Esta receta es el producto de varios intentos de hacer Nutella (o algo que se le parezca bastante) en casa. ¿Por qué? Si bien es cierto que algunos productos en su versión industrial nunca podrán ser sobrepasados por una versión artesanal, el problema principal de la Nutella es el aceite de palma que contiene. Este producto perverso y adictivo sería mucho menos perverso si estuviera elaborado con una grasa más cardiosaludable. Mi receta no contiene más grasa que el aceite natural de las avellanas, y está edulcorada con sirope de arce, mejor que el azúcar blanco refinado. He probado otras versiones edulcoradas con leche condensada (por lo de inventar una receta con ingredientes más accesibles a los lectores españoles), pero me pareció que la crema resultante era tan empalagosa o más que la industrial. No quiero engañaros con la etiqueta «sin culpa»: esto sigue siendo una bomba calórica. Pero bastante más saludable que la que compráis en el súper. Seguro que alguna madre me lo agradecerá.

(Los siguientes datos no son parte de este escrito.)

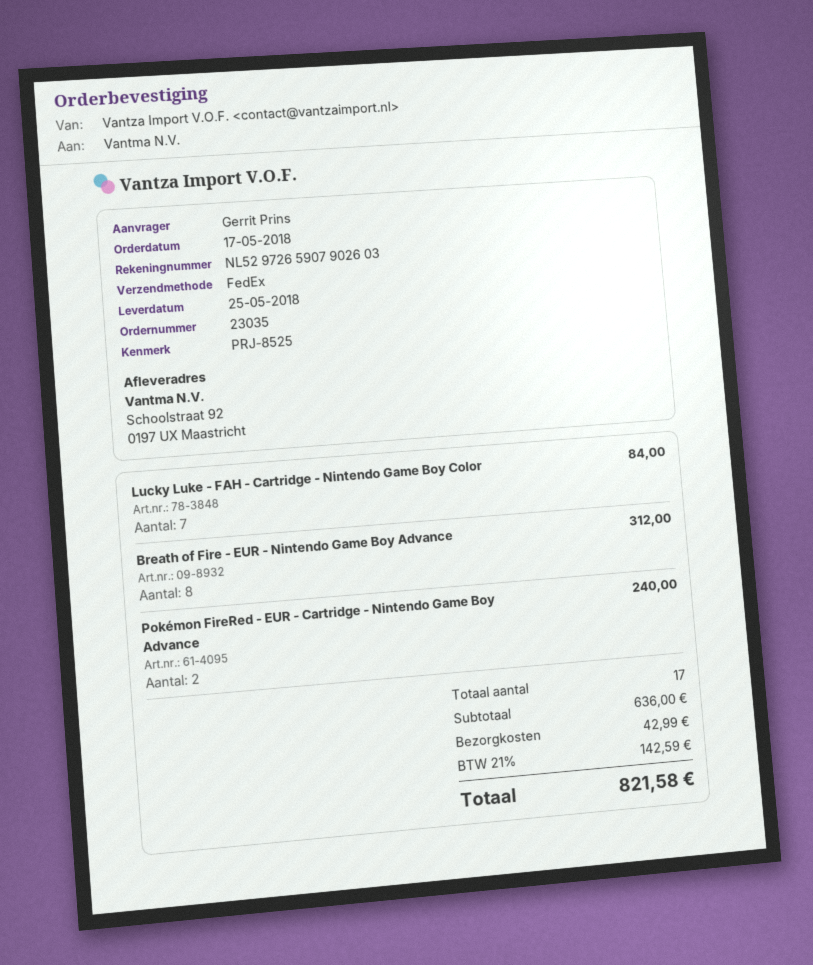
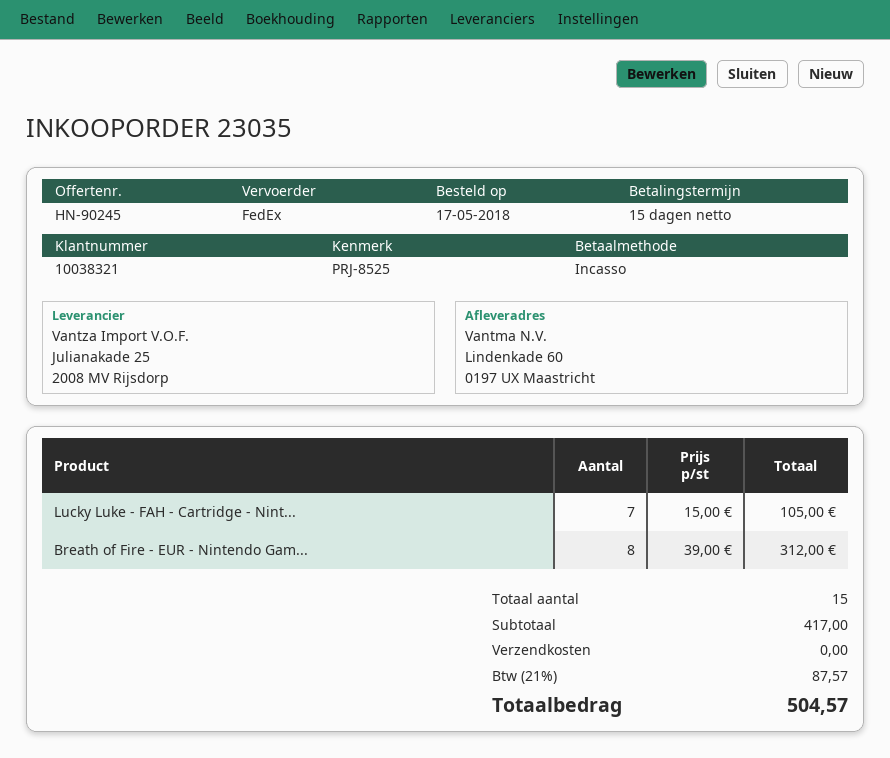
ship to: Schoolstraat 92, 0197 UX Maastricht -> Lindenkade 60, 0197 UX Maastricht
Lucky Luke - FAH - Cartridge - Nintendo Game Boy Color: 7 for 84.00 -> 7 for 105.00
Pokémon FireRed - EUR - Cartridge - Nintendo Game Boy Advance: 2 for 240.00 -> none
total quantity: 17 -> 15
subtotal: 636.00 -> 417.00
shipping: 42.99 -> 0.00
tax: 21% = 142.59 -> 21% = 87.57
total: 821.58 -> 504.57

NUTELLA CASERA ANTIDEPRESIVA: CREMA DE CHOCOLATE Y AVELLANAS
INGREDIENTES
- 3/4 de taza de mantequilla de avellanas (mejor) o almendras (en tiendas de alimentación natural). Si no podéis encontrarla, probad a moler en el robot de cocina avellanas naturales tostadas (sin sal), aunque tendréis que añadir un poco de aceite (girasol o colza) hasta que la textura sea como la de la mantequilla de cacahuete, cremosa pero bastante espesa.
- 1/2 taza de cacao negro en polvo puro, de la mejor calidad posible (Valrhona es excelente).
- 1/2 taza de sirope de arce (o de miel, aunque el sabor cambia bastante y se parece menos al de la Nutella comercial).
- 1/2 taza de leche.
- Podéis sustituir los dos ingredientes anteriores (el sirope y la leche) por leche condensada, aunque entonces lo saludable de la receta disminuye bastante.
- 1 cucharadita de café (o media de té) de extracto natural de vainilla.
- 1 cucharada sopera de azúcar de coco o stevia, o simplemente de azúcar moreno o blanco.
- Una pizca de sal.
Verter todos los ingredientes en un recipiente de batidora (los ingredientes en polvo al final). Batir hasta que la mezcla sea homogénea y untuosa. Se conserva en el frigorífico (por la leche fresca que contiene), así que endurecerá. Si os sale muy líquido podéis ajustar la textura aumentando gradualmente la cantidad de cacao y avellanas.